## Simpson’s Paradox And The Positive/Negative Effect of Religious Belief

26 Jun

While not necessarily related to Bayes Theorem, something like this has been popping up in my mind whenever I read news stories dealing with statistics so I thought I would make a post about it.

In simplest terms, aggregate data might have different statistical properties than subsets of the aggregate data. As a matter of fact, the aggregate data might show the completely opposite effect when looked at in subsets.

An intuitive example of this is weather. You can average the temperature over the course of the year, or you could find the average of temperature over the course of six months. It might be that temperature over the course of the year has a slightly positive upward slope, yet temperature from June to December has a negative slope.

This seems obvious. But what if you’re dealing with something that’s not so obvious?

The example Wikipedia gives that I think is a non-controversial example is kidney stone treatment. Say you have Treatment A for either large or small kidney stones and Treatment B for large or small kidney stones.

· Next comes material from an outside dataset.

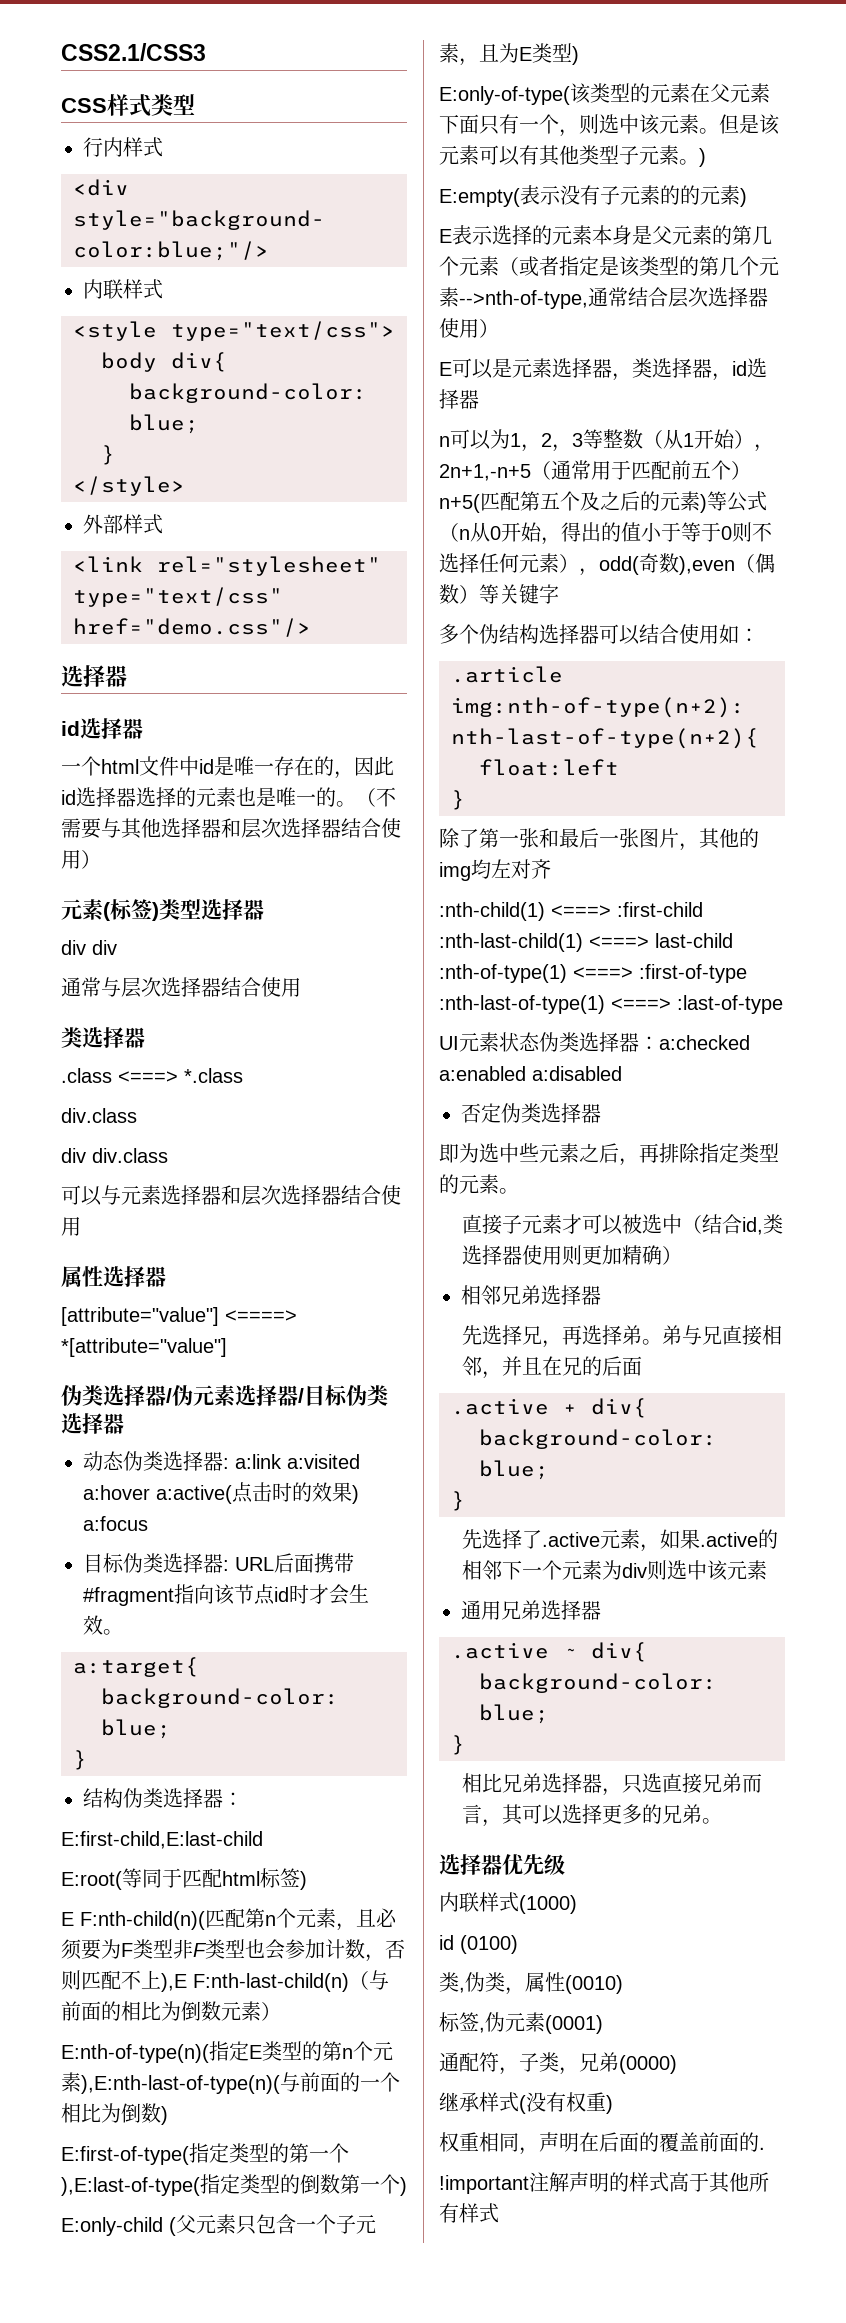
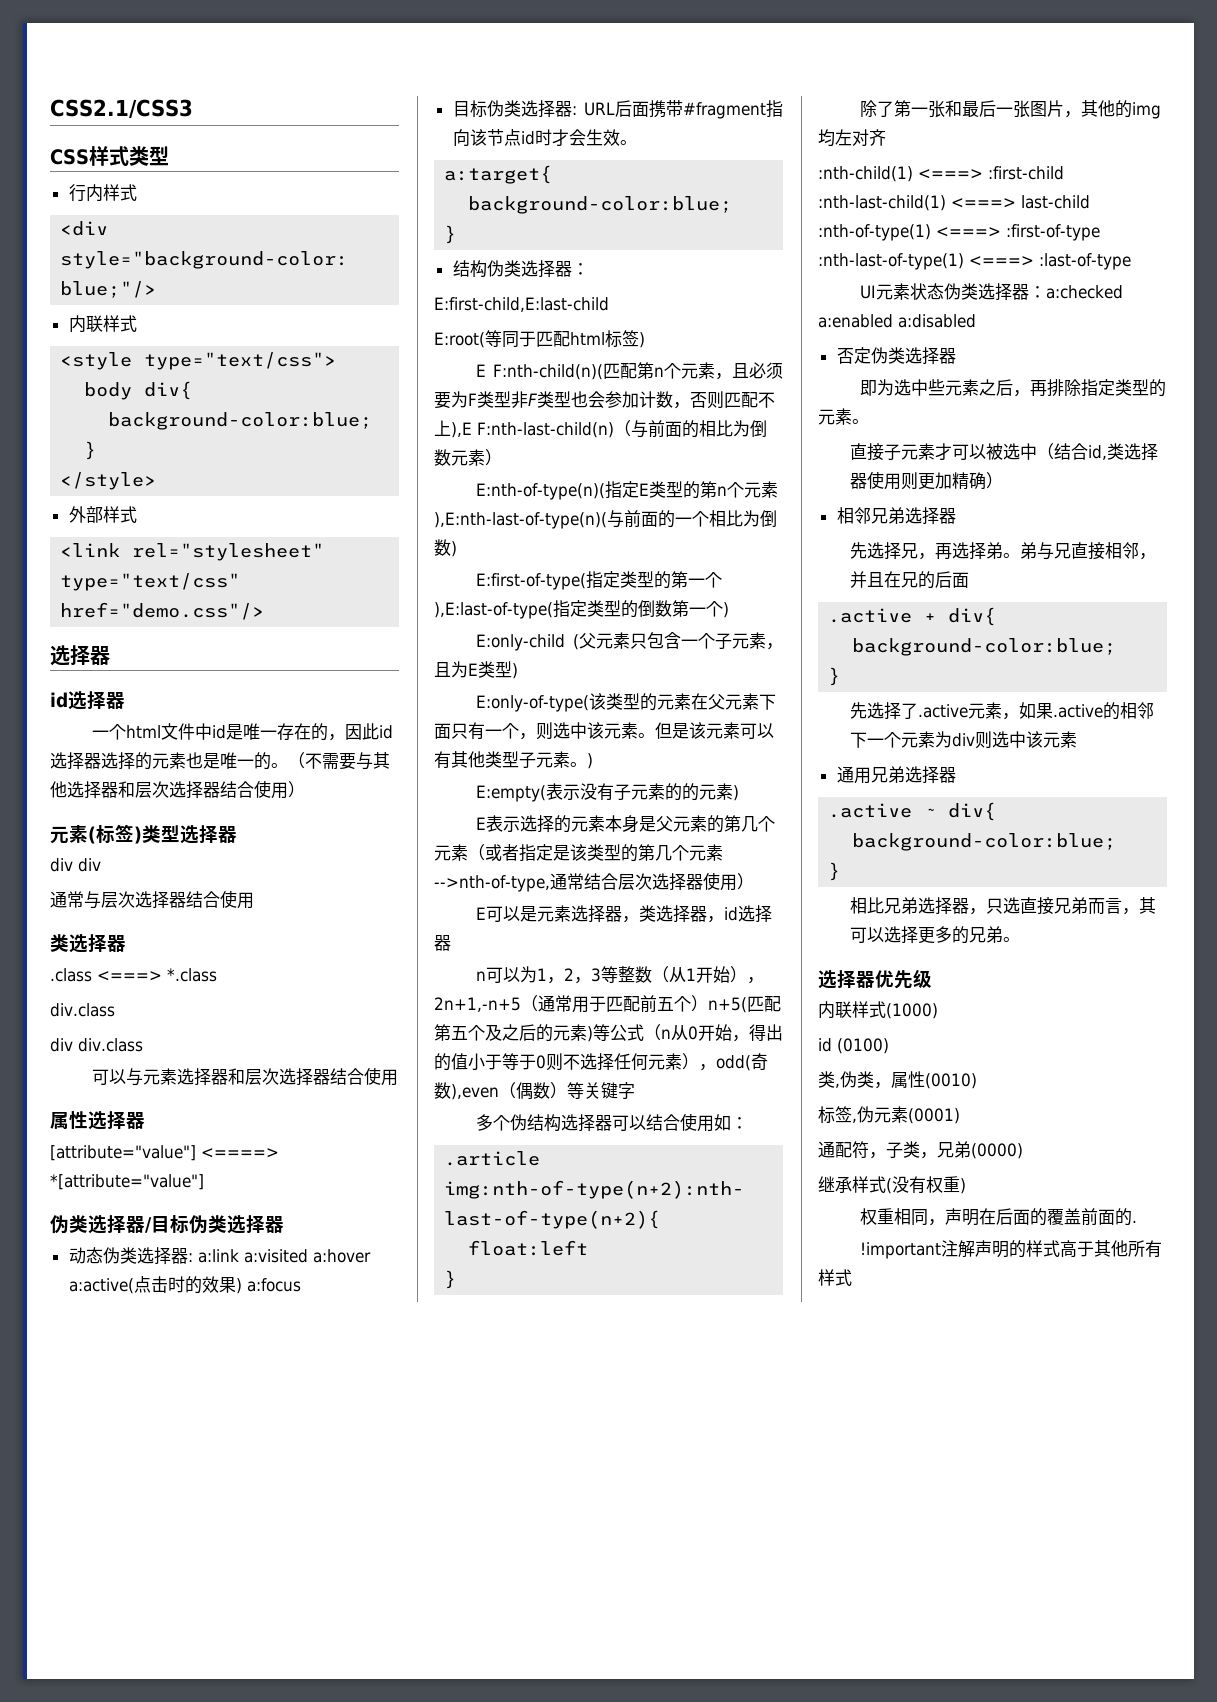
[172,1385,304,1406] 伪元素选择器/ -> (152, 1225) none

Treatment A is effective on 81 out of 87 (93%) small kidney stones while Treatment B is effective on 87% (234/270) small kidney stones. For large kidney stones, Treatment A is effective 73% (192/263) of the time and Treatment B is effective 69% (55/80) of the time.

Clearly, Treatment A is what you should use for both small and large kidney stones. But what happens when we aggregate over both small and large kidney stones? Treatment A is 81/87 + 192/263 = 273/350 (78%) while Treatment B is 234/270 + 55/80 = 289/350 (83%). Now it turns out that Treatment B is better than Treatment A!

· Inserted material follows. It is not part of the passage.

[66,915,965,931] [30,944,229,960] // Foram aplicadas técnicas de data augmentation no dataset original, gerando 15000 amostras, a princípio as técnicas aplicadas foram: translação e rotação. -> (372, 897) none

Therein lies Simpson’s Paradox. What happens when we have something controversial? Wikipedia also has the example of apparent sexism in graduate school admissions (which it still seems like no one has tried to account for this paradox when talking about modern controversies like the gender wage gap). But this is mainly a religion blog: So what about whether religion is good or bad for people or society?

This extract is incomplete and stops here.